Research Article Volume 12 Issue 1
1Department of Internal Medicine, National Medical Academy of Postgraduate Education named after P.L. Shupik, Ukraine
2Department of Pathological and Topographic Anatomy, National Medical Academy of Postgraduate Education named after P.L. Shupik, Ukraine
3Department of Gastroenterology, Kharkiv Medical Academy of Postgraduate Education, Ukraine
4Department of Internal Medicine, Bogomolets National Medical University, Ukraine
5Department of Endoscopy, Ukrainian-German gastroenterological center “BIK-KIEV, Ukraine
Correspondence: Dorofeyev AE, Department of Internal Medicine, National Medical Academy of Postgraduate Education named after P.L. Shupik, Ukraine, Tel 380-997693945
Received: January 18, 2021 | Published: February 12, 2021
Citation: Dorofeyev AE, Dyadyk OO, Zvyagintseva TD, et al. Mucus barrier correction as a target in complex treatment of gastroesophageal reflux disease. Gastroenterol Hepatol Open Access. 2021;12(1):22-26. DOI: 10.15406/ghoa.2021.12.00451
The aim of our study was to evaluate the clinical efficacy of esophageal mucus barrier correction by complex treatment with sodium hyaluronate and sodium alginate (Hyalera/Gastropiù Bustine) application in patients with gastroesophagic reflux disease (GERD). We conducted a multicenter, randomized, open, comparative study with parallel monitoring to evaluate the effectiveness and safety of combination therapy for patients with GERD using the sodium hyaluronate and sodium alginate (Hyalera/Gastropiù Bustine). Under our supervision, there were 72 patients with GERD aged 18 to 65years. Women were 30 (41.7%), men 42 (58.3%). The criterion for inclusion in the study was the presence of GERD symptoms (primarily heartburn) with endoscopic and morphological confirmation. Omeprazole at a dose of 20mg 2 times a day and domperidone at a dose of 10mg 3 times a day were used as basic therapy in both groups. In the first group, an additional sodium hyaluronate and sodium alginate (Hyalera/Gastropiù Bustine) emulsion of 15ml sticks (Alpiflor, Italy) was prescribed. The emulsion was administered 1 stick after a meal 3 times a day.
The frequency of heartburn in the first group after treatment was almost three times lower than in the comparison group (p =0.035) and they did not have nightly heartburn. Also, dysphagia was absent in the first group (almost 7% of patients remained in the second), at the same time, the incidence of belching after treatment was identical in both groups (20 and 17%). Endoscopically, in the second group, 4.5 times more often than in the first, esophagitis was detected, and in 1 patient it was erosive. Morphologically, in patients of the first group, significant positive dynamics was noted.
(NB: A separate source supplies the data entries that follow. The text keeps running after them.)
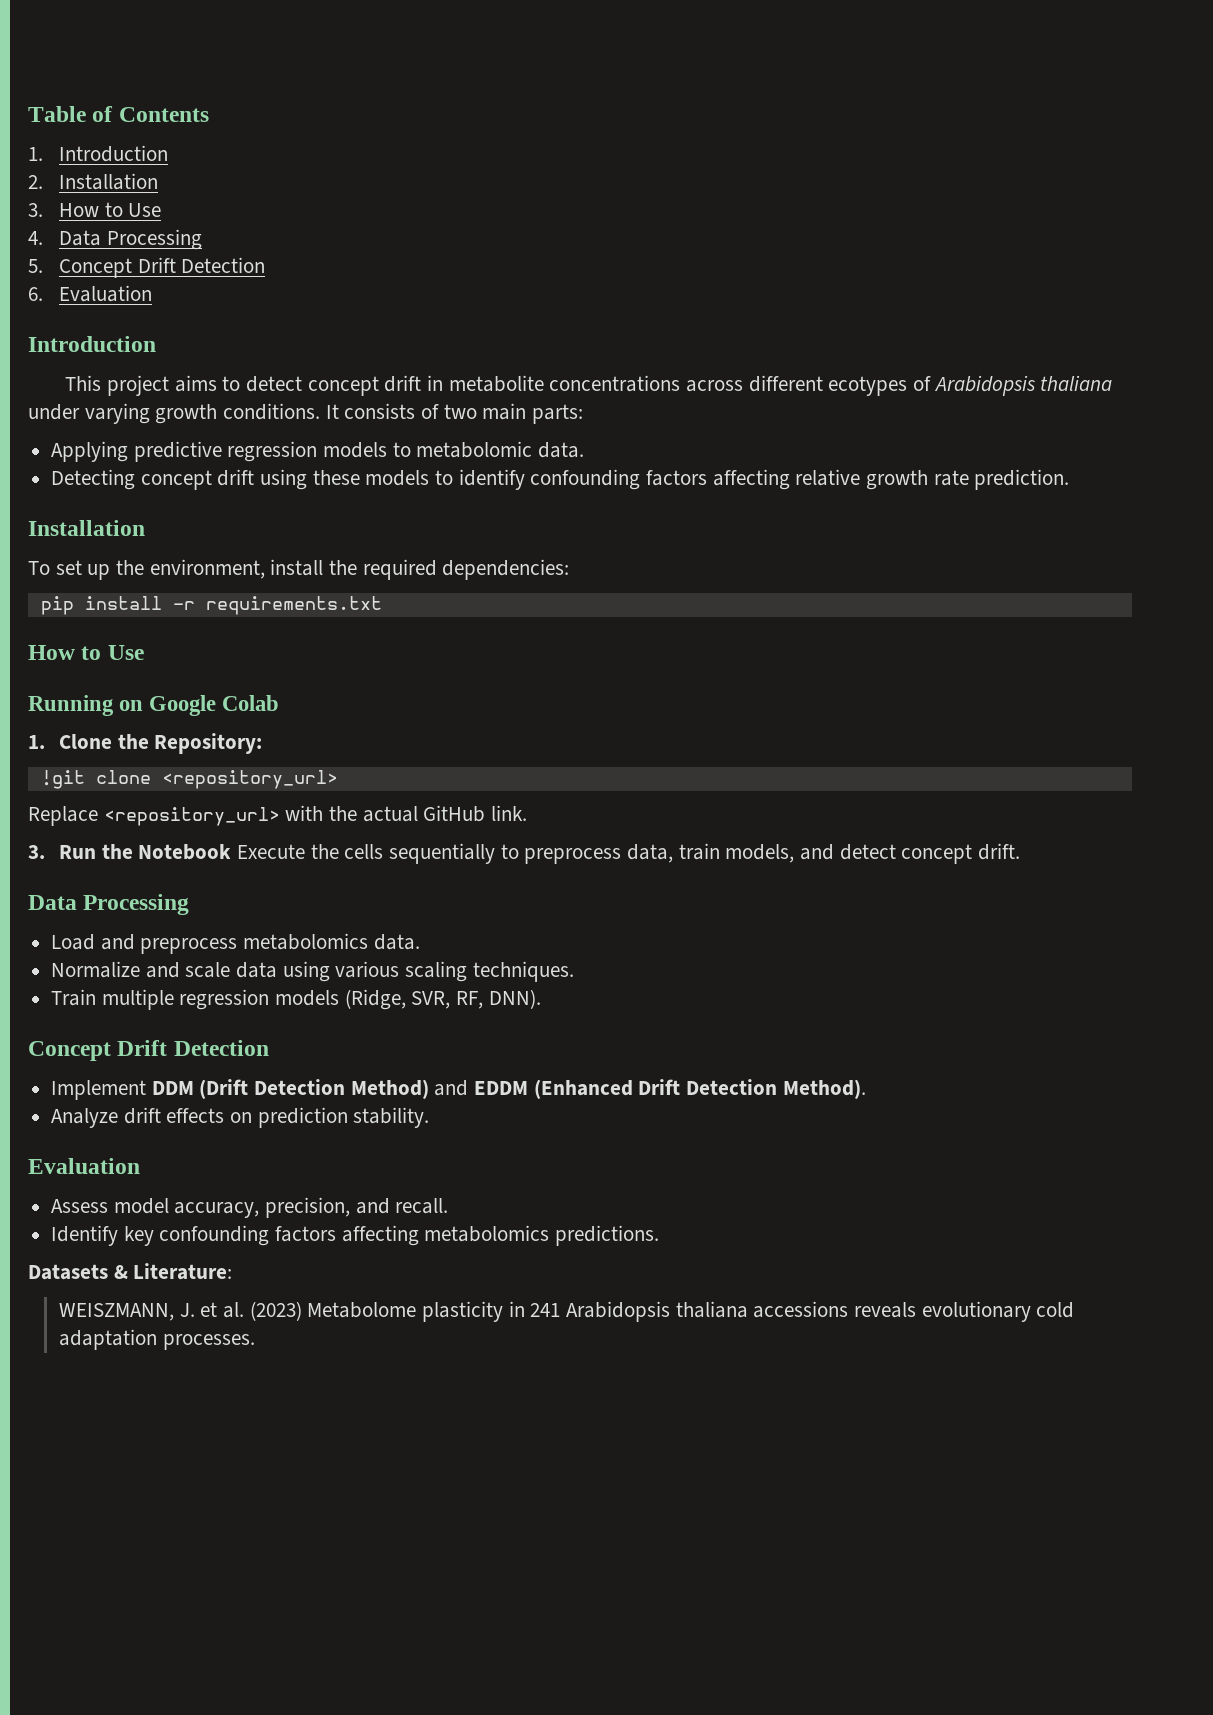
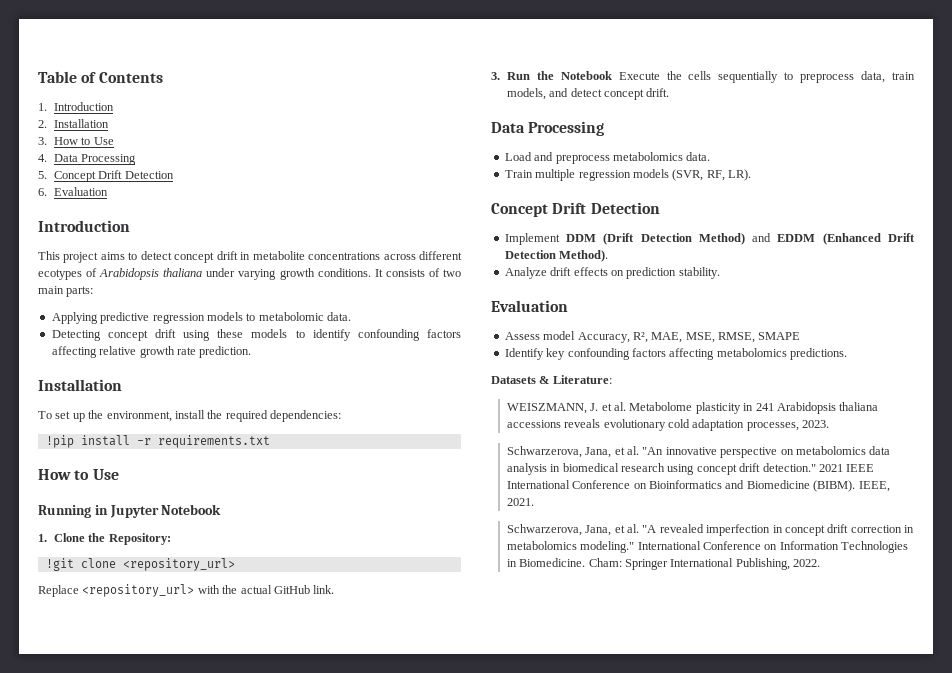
- pip install -r requirements.txt
+ !pip install -r requirements.txt
- Running on Google Colab
+ Running in Jupyter Notebook
- Normalize and scale data using various scaling techniques.
- Train multiple regression models (Ridge, SVR, RF, DNN).
+ Train multiple regression models (SVR, RF, LR).
- Assess model accuracy, precision, and recall.
+ Assess model Accuracy, R², MAE, MSE, RMSE, SMAPE
- WEISZMANN, J. et al. (2023) Metabolome plasticity in 241 Arabidopsis thaliana accessions reveals evolutionary cold adaptation processes.
+ WEISZMANN, J. et al. Metabolome plasticity in 241 Arabidopsis thaliana accessions reveals evolutionary cold adaptation processes, 2023.
+ Schwarzerova, Jana, et al. "An innovative perspective on metabolomics data analysis in biomedical research using concept drift detection." 2021 IEEE International Conference on Bioinformatics and Biomedicine (BIBM). IEEE, 2021.
+ Schwarzerova, Jana, et al. "A revealed imperfection in concept drift correction in metabolomics modeling." International Conference on Information Technologies in Biomedicine. Cham: Springer International Publishing, 2022.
Keywords:GERD, gastroesophagic reflux disease, esophagoscopy, anti-inflammatory drugs, claudins, occludins, antisecretory therapy, ECG, alcoholism, drug addiction, varying degrees, papillomatosis cells, manifestations
GERD, gastroesophagic reflux disease; TJ, tight junctions; PPIs, proton pump inhibitors; NMAPE, national medical academy of postgraduate education; IHA, immunohistochemical assay
Thus, mucus barrier correction in patients with GERD could be a perspective target of the treatment. In GERD patients the addition of a proton pump inhibitor, prokinetic, sodium hyaluronate and sodium alginate (Hyalera/Gastropiù Bustine) to standard therapy can significantly (compared with the control group) reduce the frequency and severity of heartburn, the degree of damage to the esophagus according to esophagoscopy, eliminate dysphagia and nocturnal heartburn. At the same time, modification of esophageal mucus barrier correlated with clinical improvement. Morphological changes in the esophageal mucosa, with decrease in the degree of inflammation and degeneration of the epithelium, an increase in the synthesis of protective mucus and the integration of the epithelium due to claudine 1 in tight junctions induce a clinical symptoms normalisation.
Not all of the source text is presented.